It was such geeky good fun yesterday to follow the BOP's progress on Marinetraffic.com with the good folks on #theoildrum, complete with your relay of your brother's play-by-play as he vaulted over the wall to chase along the top of the levee to intercept the convoy - and then to see the photos not long after.

Great way to wind down what has been such an educational summer, thanks to so many patient, knowledgeable posters here and there.


In the just-closed thread you requested a link to the cement formulation Halliburton used for the production casing. It's in Appendix K to the BP report. Appendix K is among a group of appendices zipped together (a 49+ MB download) here:


I've extracted the formulation below, but it's best to check the document itself to ensure I didn't make an error in typing it.

Halliburton base slurry design (from BP investigative report, Appendix K, page 5):

Lafarge Class H Cement
0.07% EZ-FLO
0.25% D-Air 3000
1.88lb/sk KCl Salt
20% SSA-1 (Silica Flour)
15% SSA-2 (100 mesh)
0.2% SA-541
0.11gps ZoneSealant 2000
0.09gps SCR-100L mixed with 4.93gps Fresh Water at a density of 16.741 lb/gal


ChuckV - Okay, I'll try it per the Energy Resources document

Pumping Cement
The cement program would have started immediately after circulating. Assuming the modeled program was followed, 7 barrels of 6.7 pound per gallon (ppg) base oil would have been pumped first to sit above the cement in the annulus to lighten the hydrostatic pressure. It was followed by 72 barrels of 14.3 ppg spacer fluid that keeps the base oil and mud away from the cement and helps wash out the area to be cemented. The bottom-plug dart was released behind the spacer.
Following the spacer, 60 barrels of cement was mixed and pumped, consisting of 5 barrels of regular 16.7 ppg cement, followed by 39 more barrels foamed up to a volume of 48 barrels of 14.2 ppg foamed cement, followed by 7 more barrels of regular cement.
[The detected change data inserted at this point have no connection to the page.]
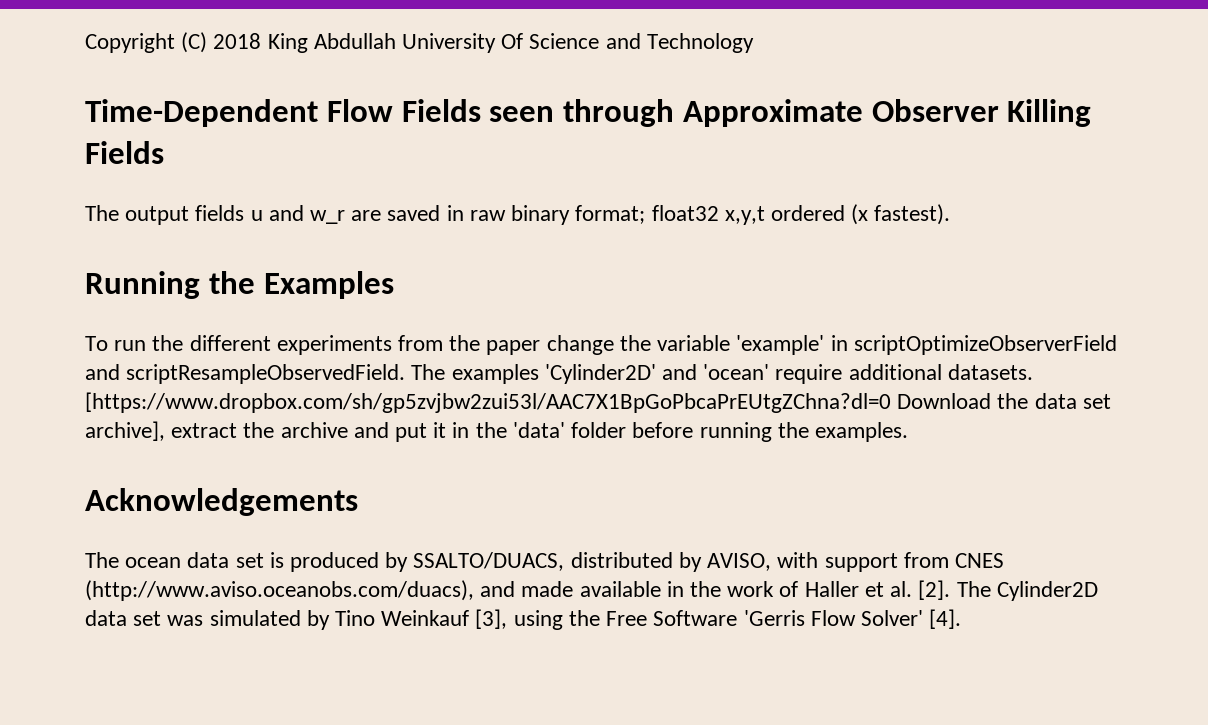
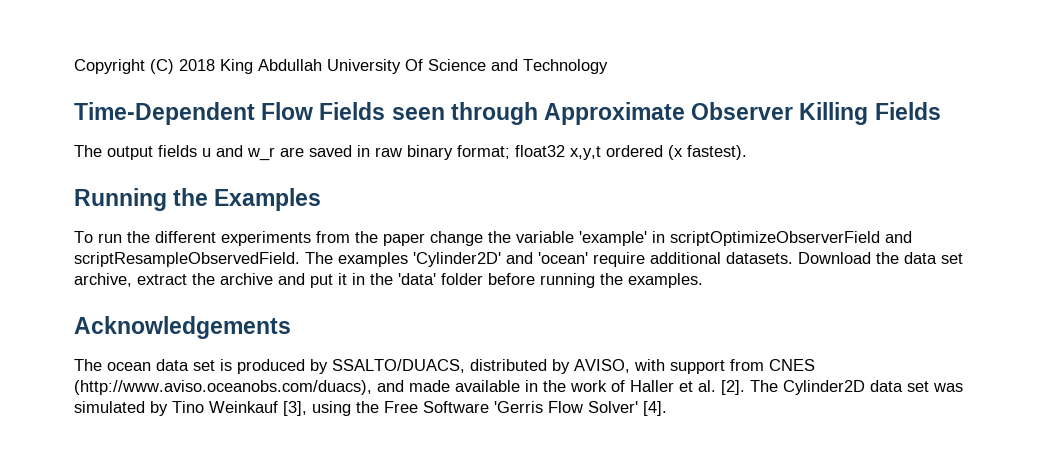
- [https://www.dropbox.com/sh/gp5zvjbw2zui53l/AAC7X1BpGoPbcaPrEUtgZChna?dl=0 Download the data set archive], extract the archive and put it in the 'data' folder before running the examples.
+ Download the data set archive, extract the archive and put it in the 'data' folder before running the examples.

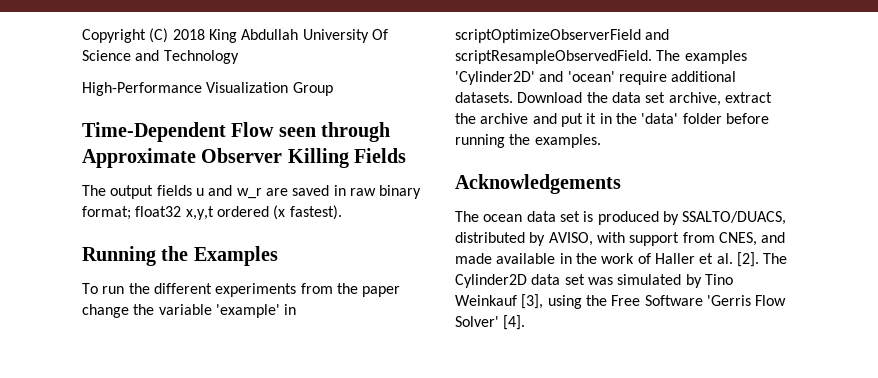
+ High-Performance Visualization Group
- Time-Dependent Flow Fields seen through Approximate Observer Killing Fields
+ Time-Dependent Flow seen through Approximate Observer Killing Fields
- The ocean data set is produced by SSALTO/DUACS, distributed by AVISO, with support from CNES (http://www.aviso.oceanobs.com/duacs), and made available in the work of Haller et al. [2].
+ The ocean data set is produced by SSALTO/DUACS, distributed by AVISO, with support from CNES, and made available in the work of Haller et al. [2].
Thus, foam in the middle behind a front and back slug of regular cement. The total amount of cement needed had been calculated by Halliburton based on the cementing height required, the casing diameter, and the hole volume as calculated from caliper log data.
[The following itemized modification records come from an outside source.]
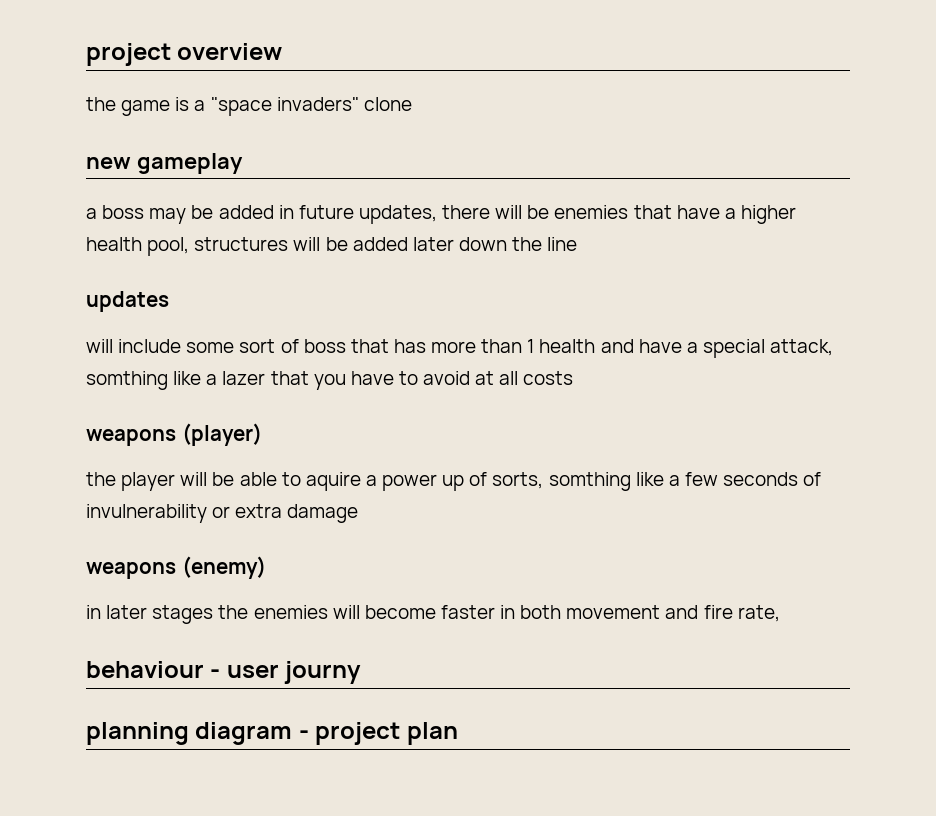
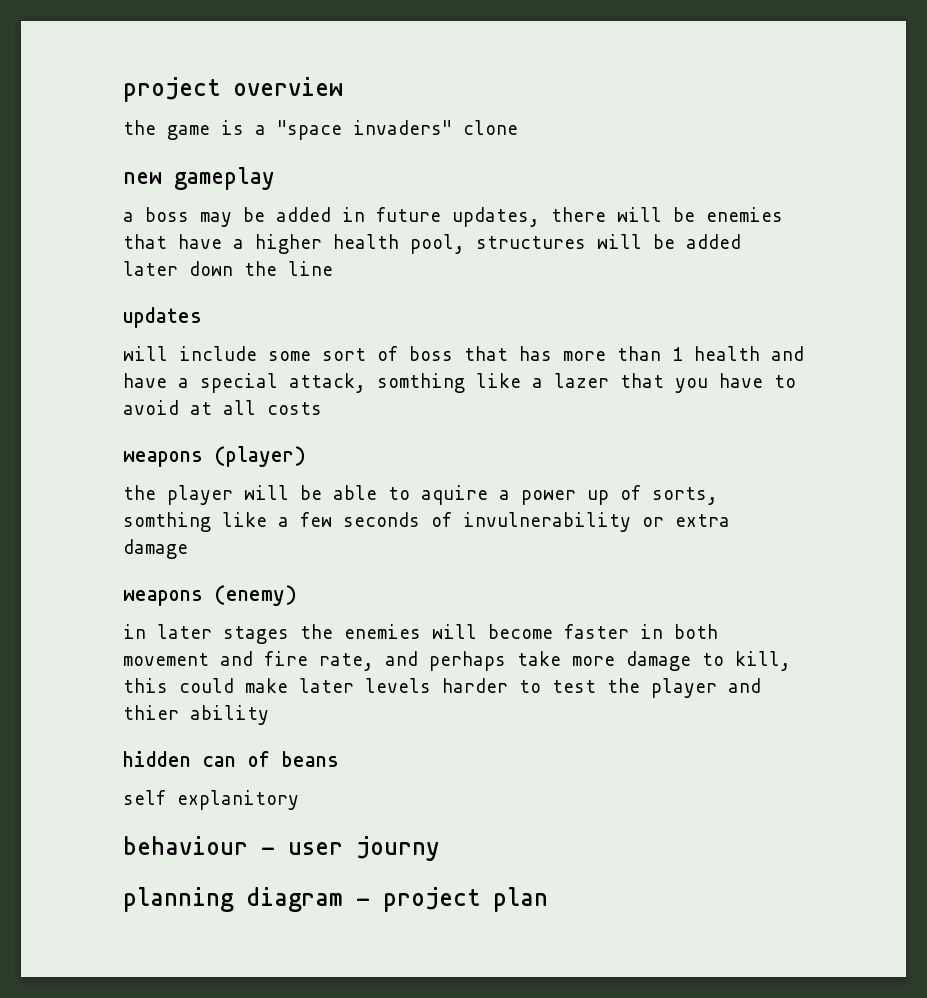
- in later stages the enemies will become faster in both movement and fire rate,
+ in later stages the enemies will become faster in both movement and fire rate, and perhaps take more damage to kill, this could make later levels harder to test the player and thier ability
+ hidden can of beans
+ self explanitory

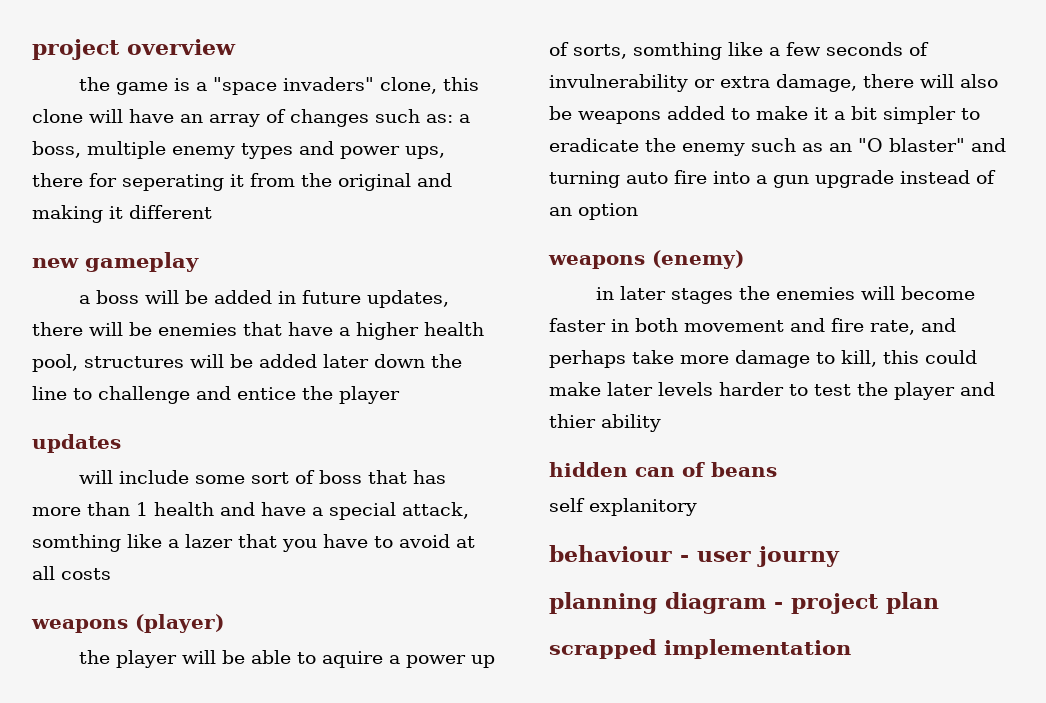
- the game is a "space invaders" clone
+ the game is a "space invaders" clone, this clone will have an array of changes such as: a boss, multiple enemy types and power ups, there for seperating it from the original and making it different
- a boss may be added in future updates, there will be enemies that have a higher health pool, structures will be added later down the line
+ a boss will be added in future updates, there will be enemies that have a higher health pool, structures will be added later down the line to challenge and entice the player
- the player will be able to aquire a power up of sorts, somthing like a few seconds of invulnerability or extra damage
+ the player will be able to aquire a power up of sorts, somthing like a few seconds of invulnerability or extra damage, there will also be weapons added to make it a bit simpler to eradicate the enemy such as an "O blaster" and turning auto fire into a gun upgrade instead of an option
+ scrapped implementation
On a per gallon basis we can form this mass balance equation

[39 x 16.7] + [(48 -39) x X] = [14.2 x 48]

[651.30] + [9X] = 681.60

9X = 30.30

X = 3.37 ppg

1 cu ft = 7.48 gallons

Therefore, the nitrogen has an effective density of 3.37 x 7.48 = 25.20 pounds per cubic foot.

Going to the NIST data http://webbook.nist.gov/cgi/fluid.cgi?Action=Load&ID=C7727379&Type=IsoTh...
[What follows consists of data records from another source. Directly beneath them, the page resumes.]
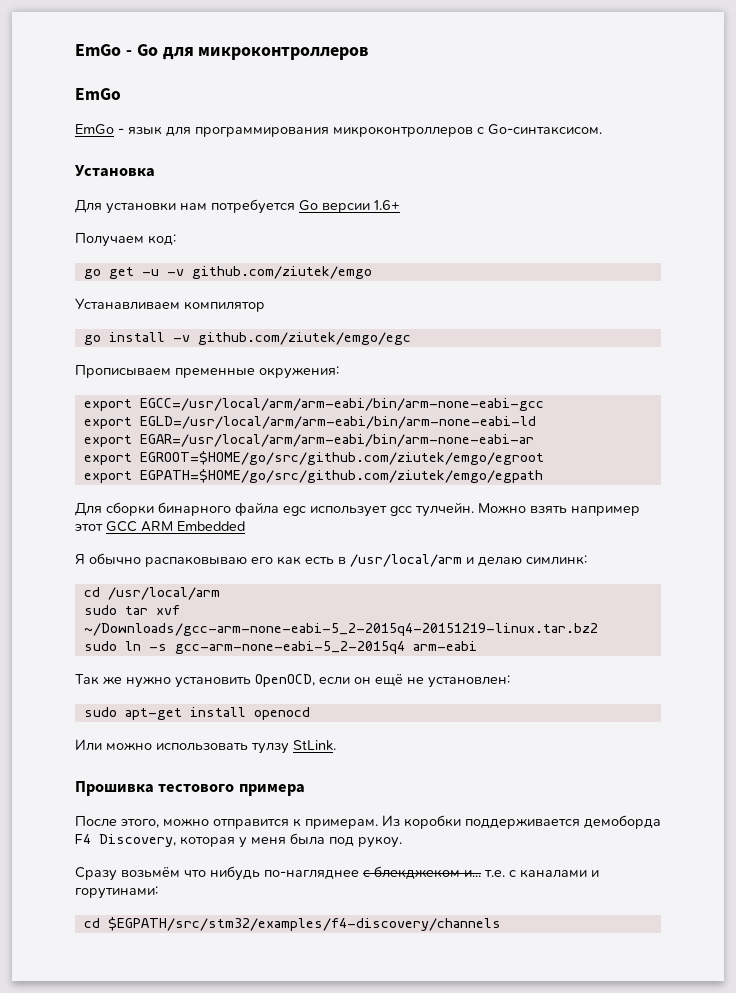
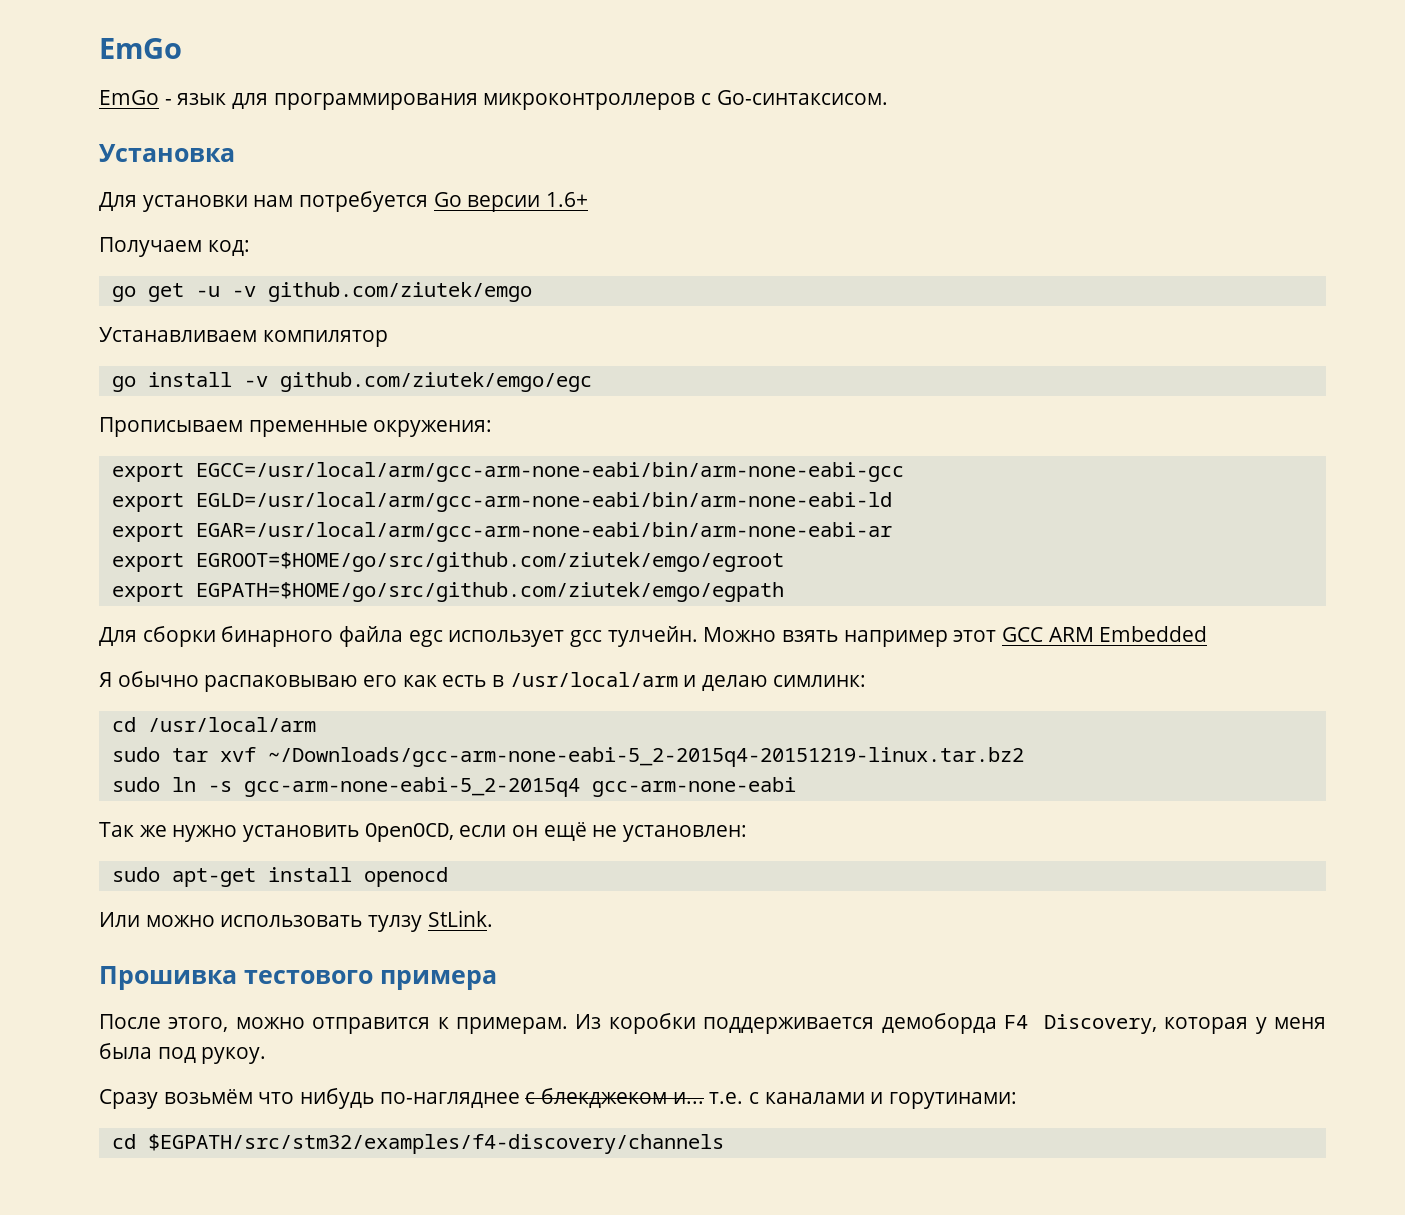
- EmGo - Go для микроконтроллеров
- export EGCC=/usr/local/arm/arm-eabi/bin/arm-none-eabi-gcc
- export EGLD=/usr/local/arm/arm-eabi/bin/arm-none-eabi-ld
- export EGAR=/usr/local/arm/arm-eabi/bin/arm-none-eabi-ar
+ export EGCC=/usr/local/arm/gcc-arm-none-eabi/bin/arm-none-eabi-gcc
+ export EGLD=/usr/local/arm/gcc-arm-none-eabi/bin/arm-none-eabi-ld
+ export EGAR=/usr/local/arm/gcc-arm-none-eabi/bin/arm-none-eabi-ar
- sudo ln -s gcc-arm-none-eabi-5_2-2015q4 arm-eabi
+ sudo ln -s gcc-arm-none-eabi-5_2-2015q4 gcc-arm-none-eabi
Nitrogen at a temperature of 110 deg F would have to be at a pressure of about 7614.7 psia (call it 7600 psig) to have a density of 25.221 lbs/ cu ft.

Given that they feed the nitrogen from a 2,000 psi source through a foaming nozzle into a pressure of 1,000 psig, they cannot develop 7.600 psi at the surface. And the pressure at the shoe is at least 12,000 psig to overbalance the formation pressure of 11,900 psig, so the density downhole would be 31.842 lbs/cu ft.

I am becoming convinced that it is a fool's errand to try and make thermodynamic sense out of the calculations of guys whose education ended at graduation from high school!! I didn't get to Thermo until I was a junior in college. These guys are utterly clueless in regards to thermodynamics.

Once again, I totally agree with BP's recommendation that the API do basic research into cementing at depth, because I think the industry as a whole is just as clueless as these guys, which would go a long way toward explaining why so many cement jobs fail.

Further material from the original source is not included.